Semelhante à lipoaspiração tradicional, a vibrolipo é menos invasiva. Primeiramente são injetados soro fisiológico, adrenalina e anestésico local no tecido adiposo. Feito isso, são inseridas cânulas finas (tubos utilizados para a retirada de gordura) que vibram. Os tubos são submetidos a movimentos vibratórios por meio de outros aparelhos acoplados nas cânulas.

De acordo com a cirurgiã plástica Ana Paula Polato (SP), a vibrolipoaspiração permite que a recuperação do paciente seja mais rápida e a cirurgia seja menos invasiva que a lipoaspiração, pois o médico não precisa usar da força para introduzir as cânulas, mas sim direcioná-las de forma que provoca menos trauma nos tecidos. “Usualmente não necessita de anestesia geral”, completa especialista.
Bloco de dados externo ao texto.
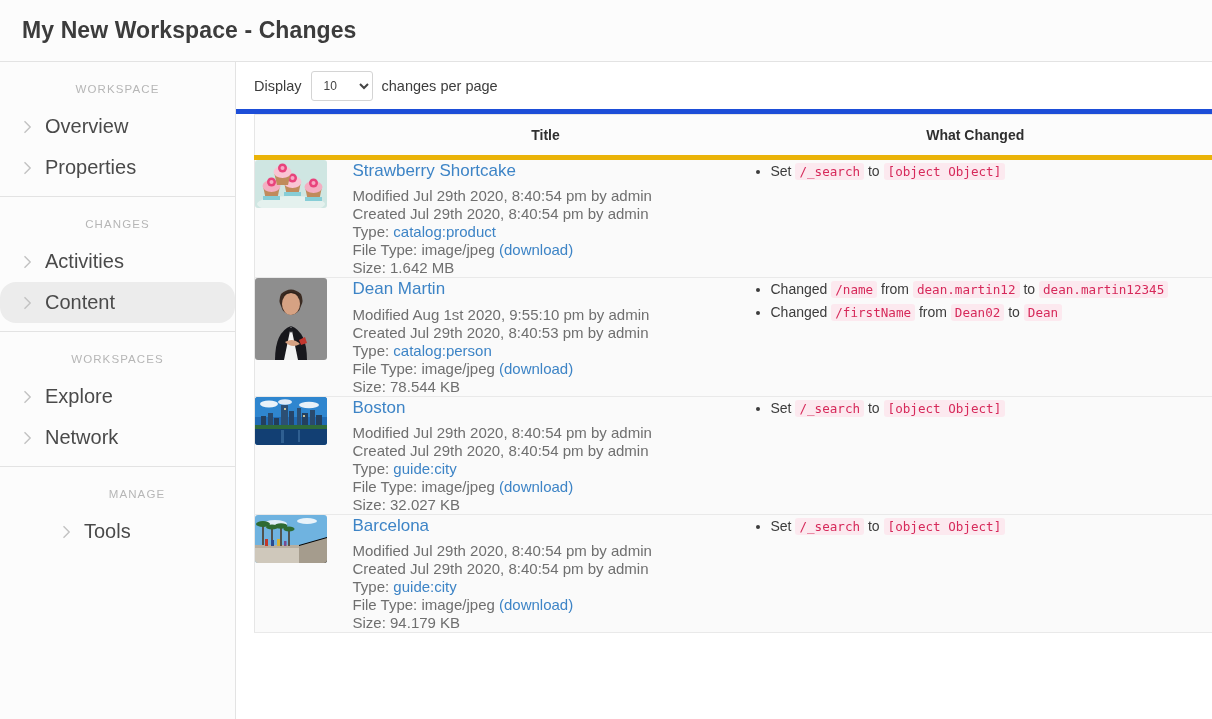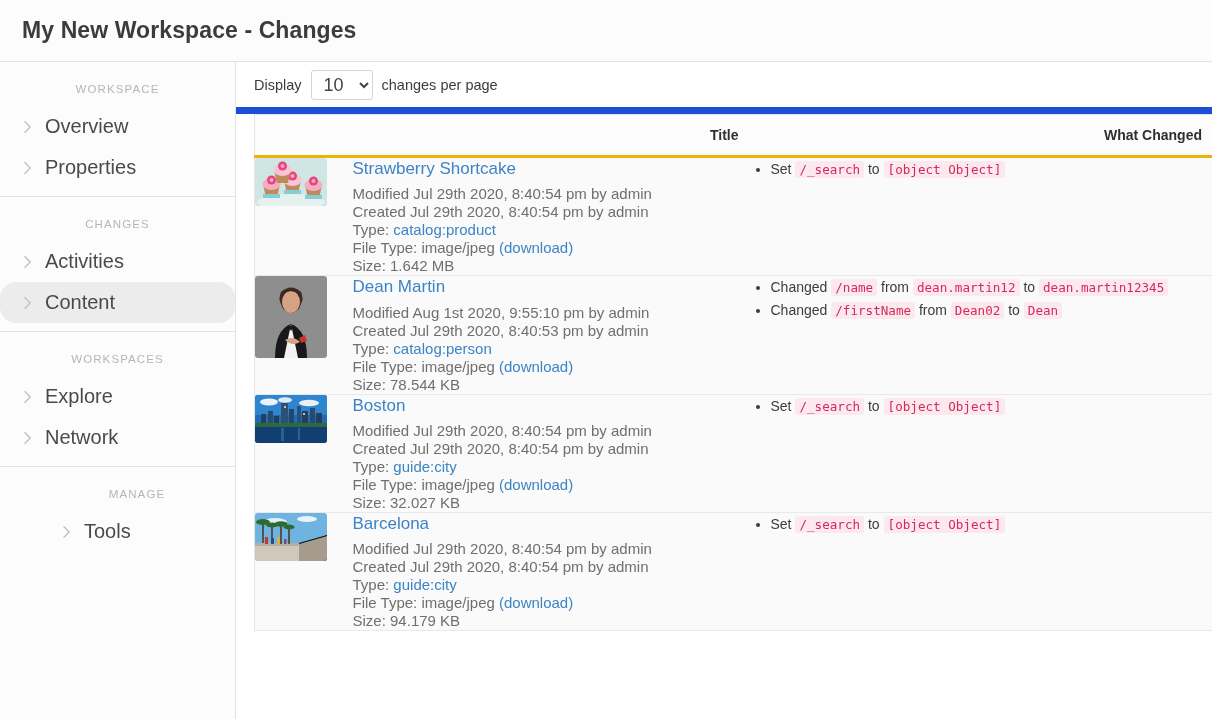--- a/index.html
+++ b/index.html
@@ -91,27 +91,27 @@
   }
 
   .display-bar {
     height: 52px;
     flex: 0 0 52px;
     display: flex;
     align-items: center;
     padding-left: 18px;
     font-size: 14.5px;
     color: #3c3c3c;
-    border-bottom: 7px solid #1d4ed8;
+    border-bottom: 5px solid #1d4ed8;
   }
   .display-bar .lbl { margin-right: 9px; }
   .page-size-select {
     width: 62px;
     height: 30px;
-    font-size: 18px;
+    font-size: 12px;
     font-family: "Liberation Sans", sans-serif;
     color: #444;
     border: 1px solid #d4d4d4;
     border-radius: 3px;
     background: #ffffff;
     padding-left: 8px;
     margin-right: 9px;
     cursor: pointer;
   }
 
@@ -125,26 +125,26 @@
     width: 100%;
     border-collapse: collapse;
     border: 1px solid #e6e6e6;
     border-right: none;
     border-bottom: none;
     border-top-left-radius: 5px;
     table-layout: fixed;
   }
   .changes-table thead th {
     background: #fcfcfc;
-    text-align: right;
+    text-align: center;
     font-size: 14px;
     font-weight: bold;
     color: #2f2f2f;
     padding: 12px 10px 12px 0;
-    border-bottom: 3px solid #eab308;
+    border-bottom: 5px solid #eab308;
     height: 38px;
     vertical-align: middle;
   }
   .col-thumb  { width: 98px; }
   .col-title  { width: 396px; }
   .col-change { width: auto; }
   .th-title  { padding-left: 2px; }
   .th-change { padding-left: 4px; }
 
   .changes-table tbody td {

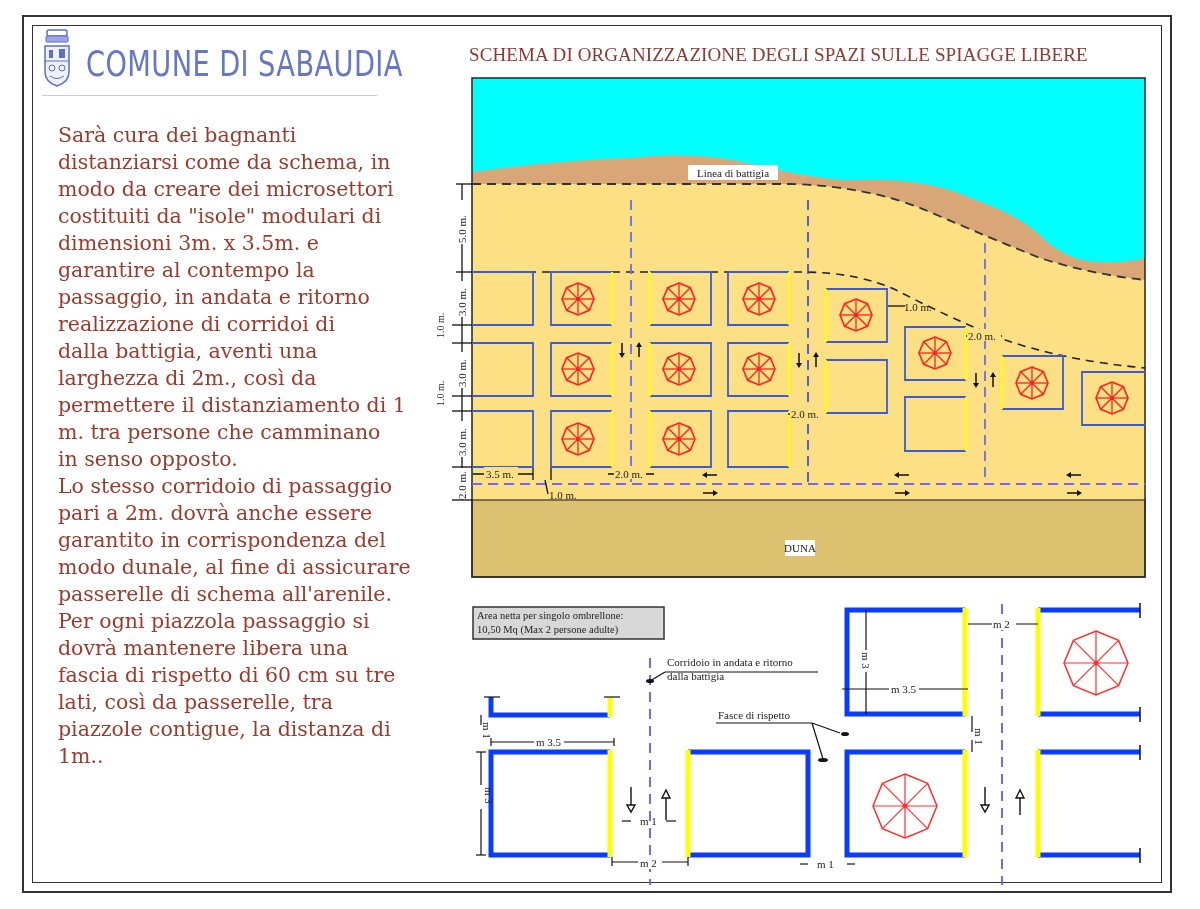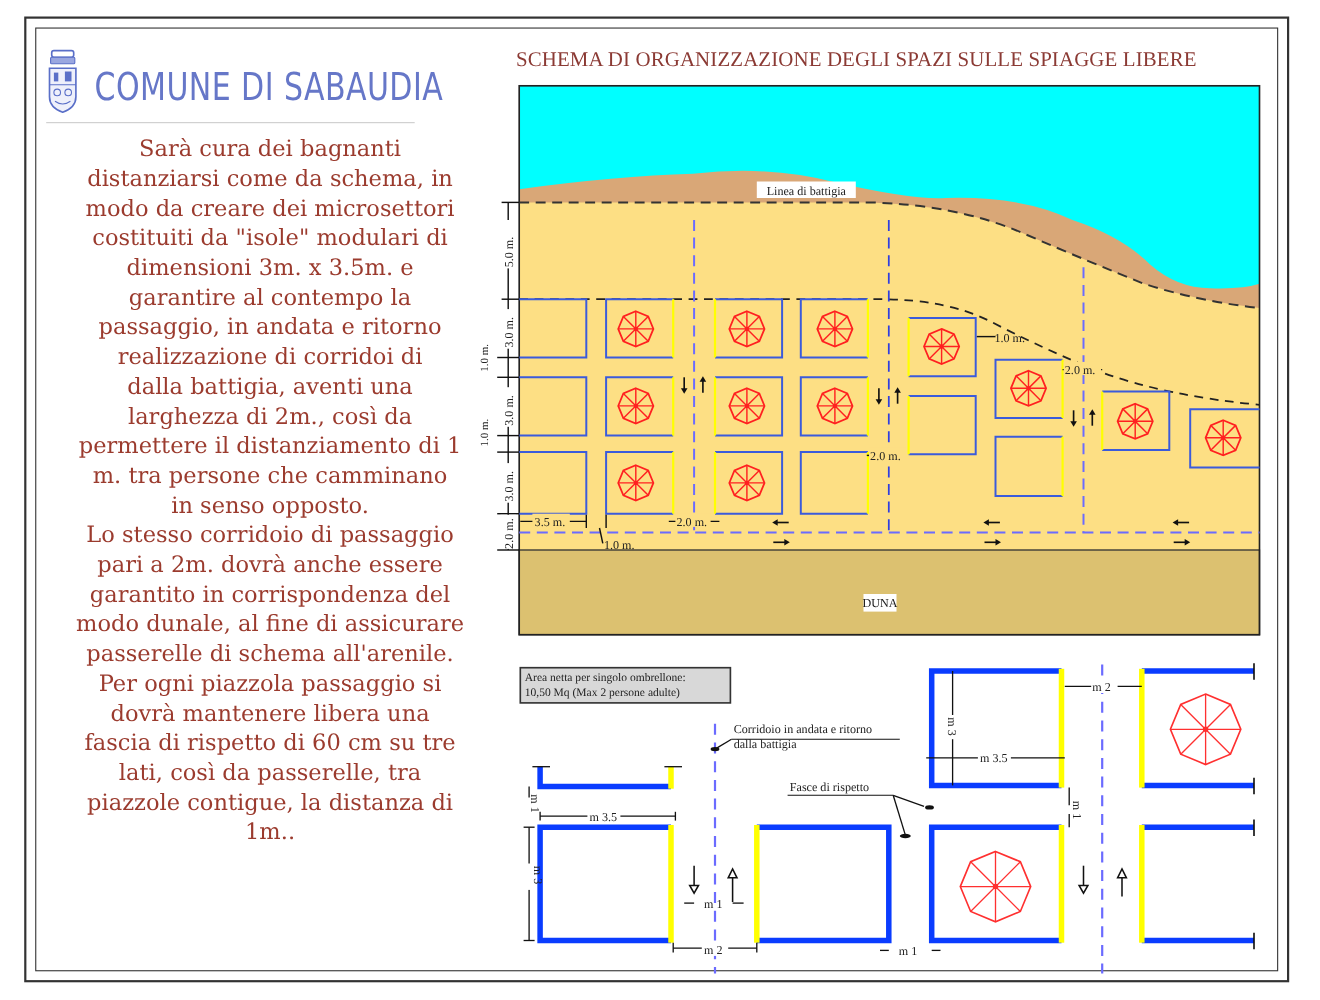--- a/index.html
+++ b/index.html
@@ -1,24 +1,24 @@
 <!DOCTYPE html>
 <html><head>
 <meta charset="utf-8">
 <style>
   html,body{margin:0;padding:0;background:#fff;}
   body{width:1200px;height:909px;position:relative;overflow:hidden;font-family:"Liberation Serif",serif;}
   .frame-outer{position:absolute;left:22px;top:15px;width:1150px;height:878px;border:2px solid #333;box-sizing:border-box;}
   .frame-inner{position:absolute;left:32px;top:25px;width:1130px;height:858px;border:1.5px solid #333;box-sizing:border-box;}
-  .logo{position:absolute;left:42px;top:44px;width:335px;height:70px;}
+  .logo{position:absolute;left:42px;top:28px;width:335px;height:70px;}
   .crest{position:absolute;left:0;top:0;width:30px;height:60px;}
   .logo-text{position:absolute;left:44px;top:16px;font-family:"DejaVu Sans",sans-serif;font-size:35px;color:#6677c8;letter-spacing:0.5px;transform:scaleX(0.78);transform-origin:left top;white-space:nowrap;font-weight:normal;}
   .logo-rule{position:absolute;left:0;top:67px;width:335px;height:1px;background:#ccc;}
   .body-text{position:absolute;left:58px;top:122px;width:375px;font-family:"DejaVu Serif",serif;font-size:20.5px;line-height:27px;color:#9b3b2e;}
-  .body-text div{white-space:nowrap;text-align:center;}
+  .body-text div{white-space:nowrap;}
   .scheme-title{position:absolute;left:469px;top:44px;font-family:"Liberation Serif",serif;font-size:19px;color:#8b3a34;white-space:nowrap;letter-spacing:0.1px;text-align:center;}
   svg.diagram{position:absolute;left:0;top:0;}
   .lbl{font-family:"Liberation Serif",serif;fill:#222;}
 </style>
 </head>
 <body>
 
 <div class="frame-outer"></div>
 <div class="frame-inner"></div>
A técnica pode ser aplicada em todas as partes do corpo, sendo que a duração da cirurgia depende da quantidade de gordura que será aspirada – normalmente entre duas e três horas – e a anestesia pode ser local ou peridural (ambas com sedação), dependendo da extensão das áreas a serem tratadas.

Por atingir um número menor de vasos sanguíneos, a vibrolipoaspiração produz menos sequelas que a lipoaspiração convencional, como marcas roxas e a perda de sangue durante a cirurgia.

No entanto, o paciente deve seguir as recomendações médicas, como usar cinta elástica compressora durante 45 dias após a cirurgia, submeter-se a sessões de drenagem linfática, cumprir o tempo de repouso indicado e evitar a exposição solar por 60 dias.

A gordura eliminada durante a cirurgia pode ser reaproveitada e enxertada em áreas que precisam de preenchimento como bumbum, por exemplo.

Com informações da revista Corpo a Corpo.